Activity: What is needed is an exact transcription of the listing, with the images removed.

Material for this exercise:
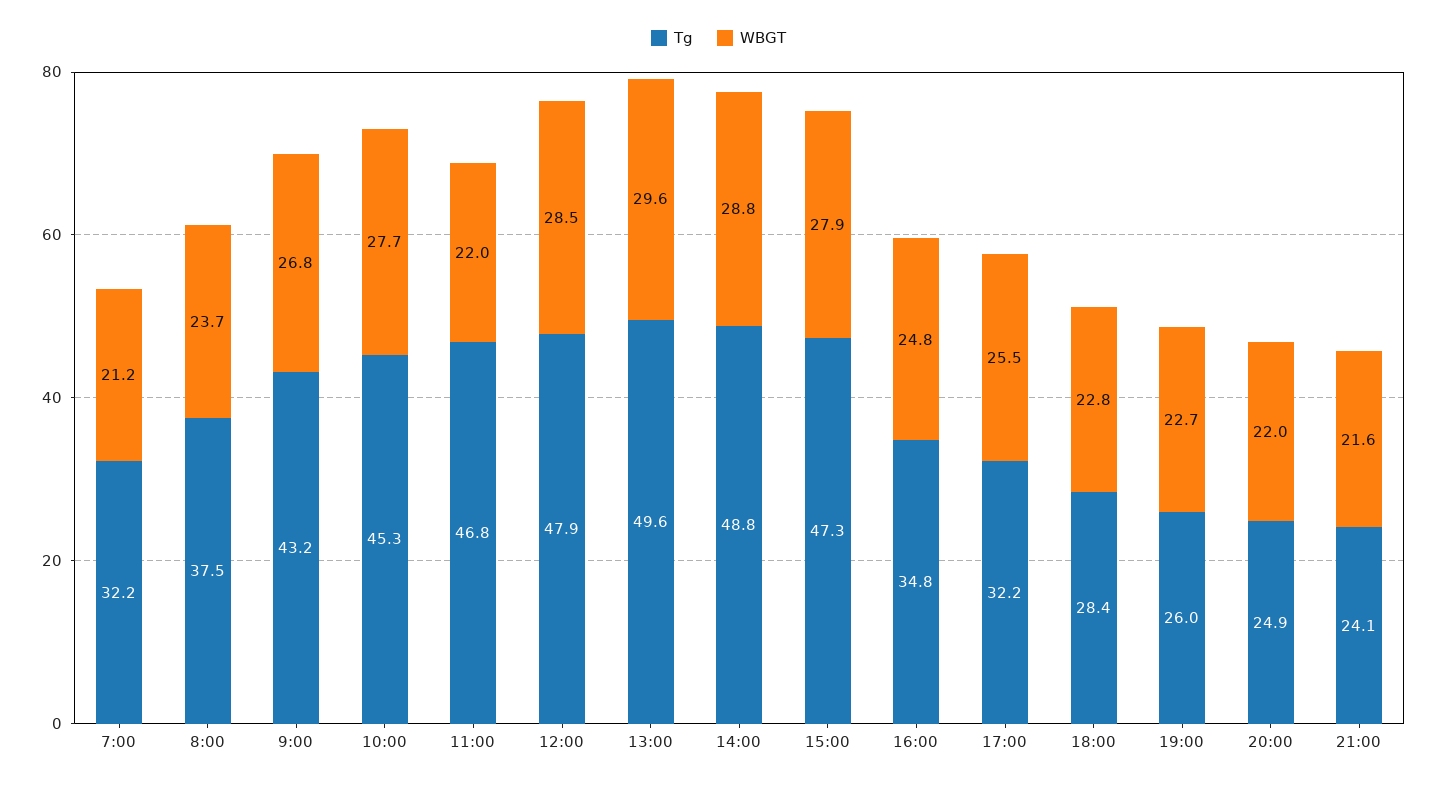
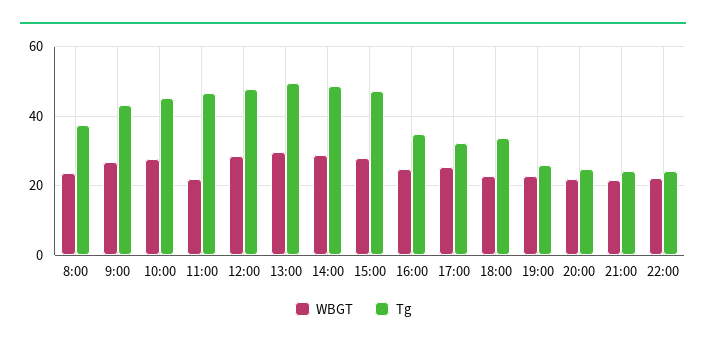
Tg, 7:00: 32.2 -> none
WBGT, 7:00: 21.2 -> none
Tg, 18:00: 28.4 -> 34
WBGT, 22:00: none -> 22
Tg, 22:00: none -> 24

Solution:
Tg, 7:00: 32.2 -> none
WBGT, 7:00: 21.2 -> none
Tg, 18:00: 28.4 -> 34
WBGT, 22:00: none -> 22
Tg, 22:00: none -> 24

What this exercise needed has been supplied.